Investeerders hebben veel vooroordelen over vrouwen, zo blijkt uit meerdere onderzoeken naar hun taalgebruik. Vrouwen worden beoordeeld met de normen van een man - soms ook door vrouwen. 'Als een vrouw haar plannen presenteert, veranderen de ongeschreven regels.'
‘Ze lijkt dure gewoonten te hebben. Wat zou ze met ons geld doen?’
‘Ze is voorzichtig: ze durft niet’
‘Ze is dominant. Het ontbreekt haar aan sociale vaardigheden’
‘Hij is jong en veelbelovend’
‘Hij heeft een dure auto: hij moet financieel degelijk zijn’
‘Hij is voorzichtig: hij neemt weloverwogen beslissingen’
‘Hij is dominant, daadkrachtig en competent’
Je moet in deze wereld je idee kunnen verkopen, toch? Of je nu wetenschapper bent of ondernemer, een financier verwacht dat je het geld los praat met de bravoure van een jonge bokser.
Maar als je een vrouw bent, gelden er andere regels.
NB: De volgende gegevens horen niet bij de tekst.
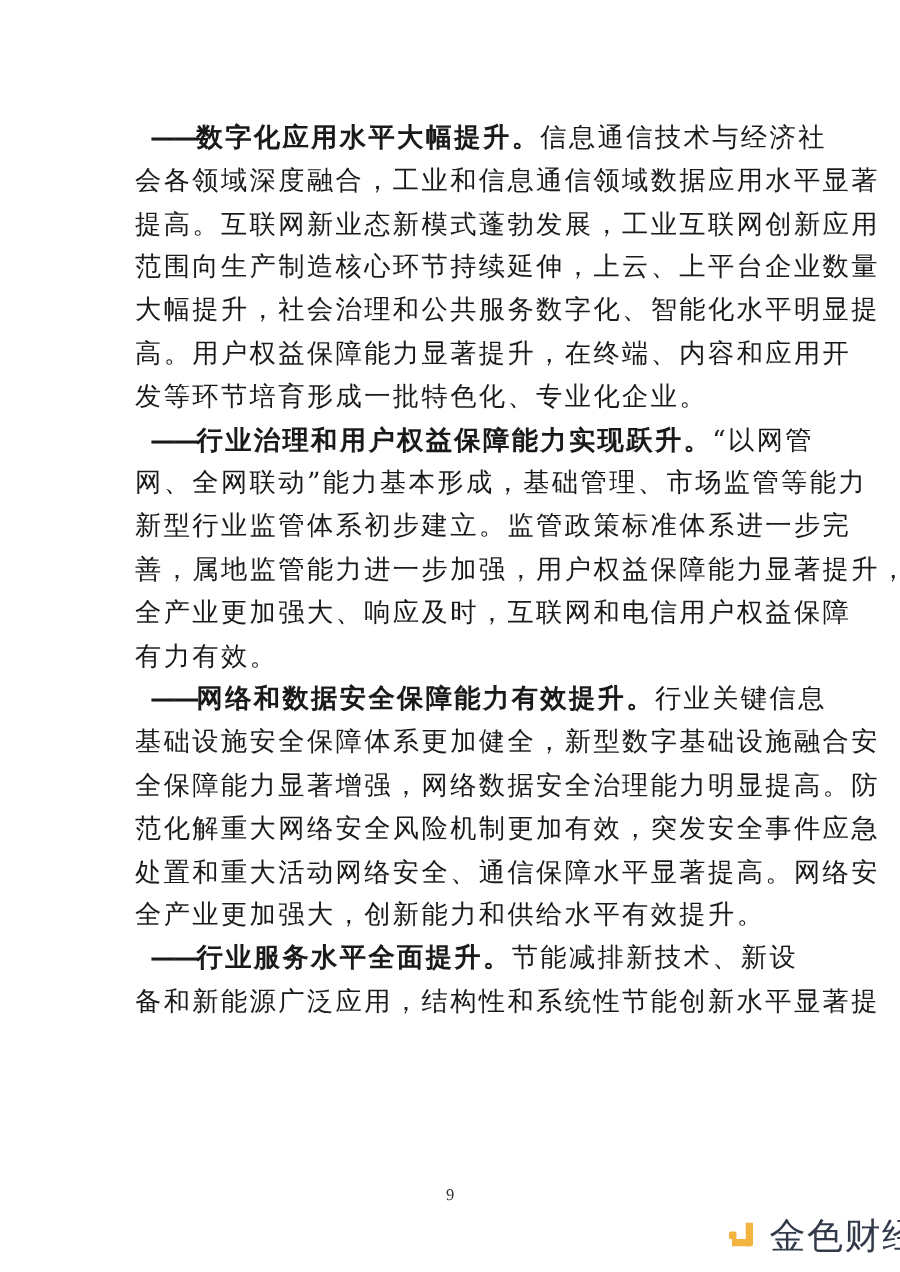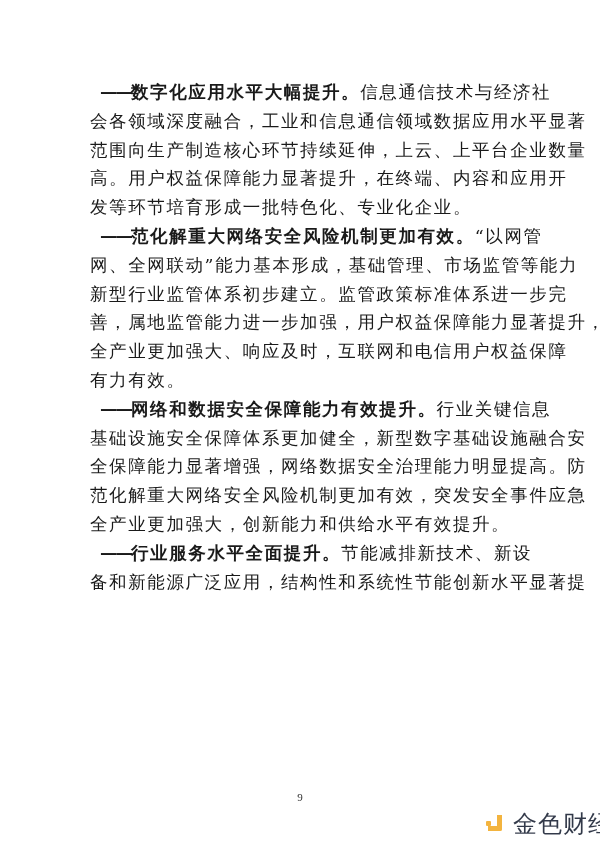"提高。互联网新业态新模式蓬勃发展，工业互联网创新应用" span.line { html: none -> <span>提高。互联网新业态新模式蓬勃发展，工业互联网创新应用</span> }
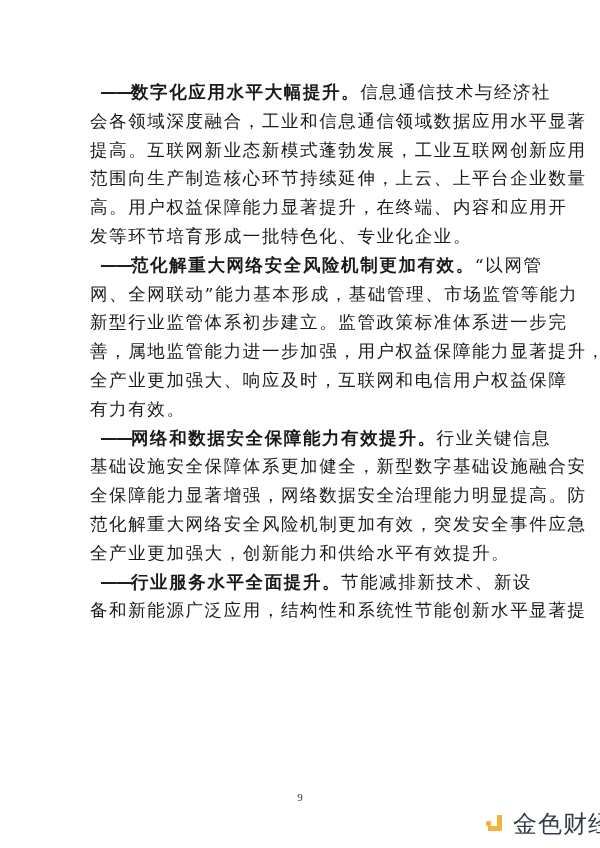"大幅提升，社会治理和公共服务数字化、智能化水平明显提" span.line { html: none -> <span>大幅提升，社会治理和公共服务数字化、智能化水平明显提</span> }
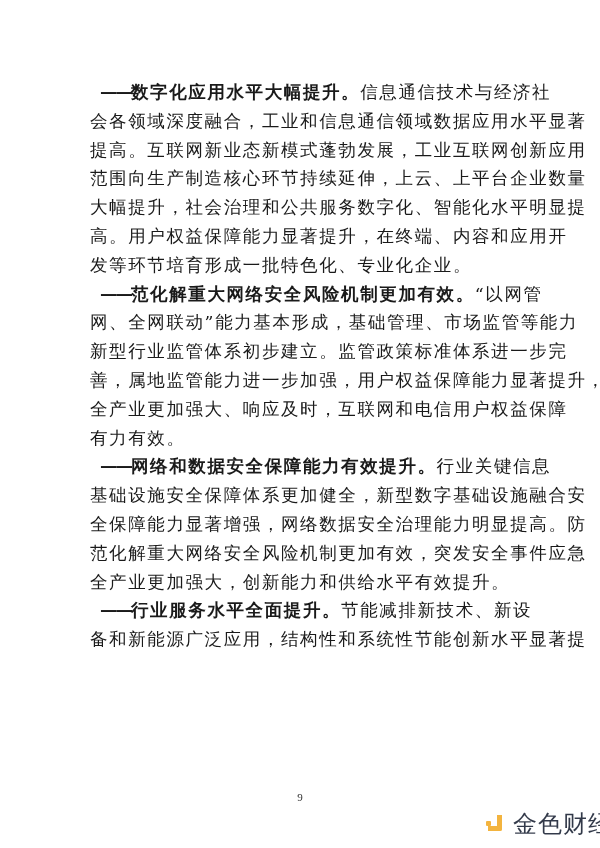"范化解重大网络安全风险机制更加有效。" span.lead { text: 范化解重大网络安全风险机制更加有效 -> 行业治理和用户权益保障能力实现跃升 }
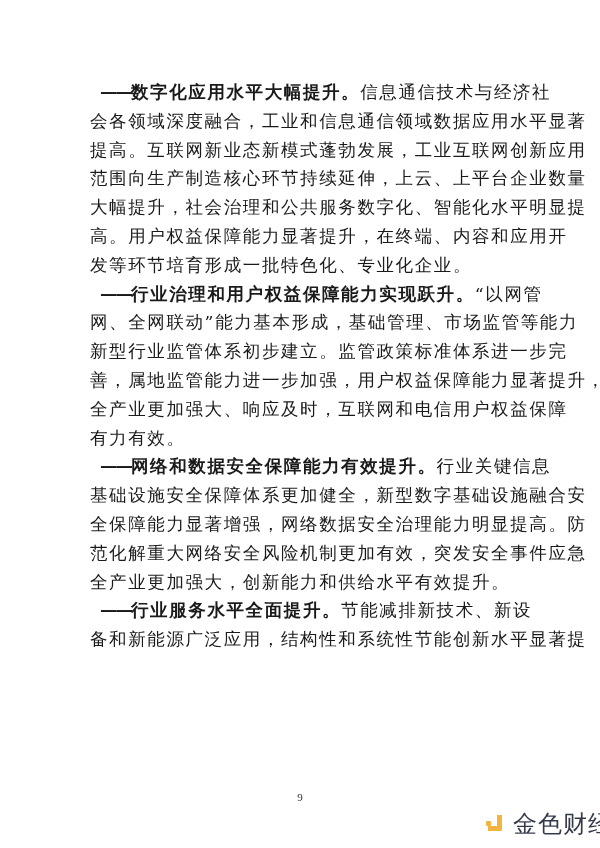"处置和重大活动网络安全、通信保障水平显著提高。网络安" span.line { html: none -> <span>处置和重大活动网络安全、通信保障水平显著提高。网络安</span> }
Een vrouw mag niet teveel zelfvertrouwen uitstralen. 'Overselling' levert bij de financiers geen respect op. Maar pas ook op met bescheidenheid. Bij een vrouw kan dat worden uitgelegd als incompetent. Een ondernemer moet kostenbewust zijn, maar voor de vrouw is dat een valkuil: voorzichtigheid wijst mogelijk op een gebrek aan ambitie. Werkt ze graag samen? Dan is ze misschien niet onafhankelijk genoeg. Wat een pluspunt is bij de man, kan een minpunt zijn bij de vrouw.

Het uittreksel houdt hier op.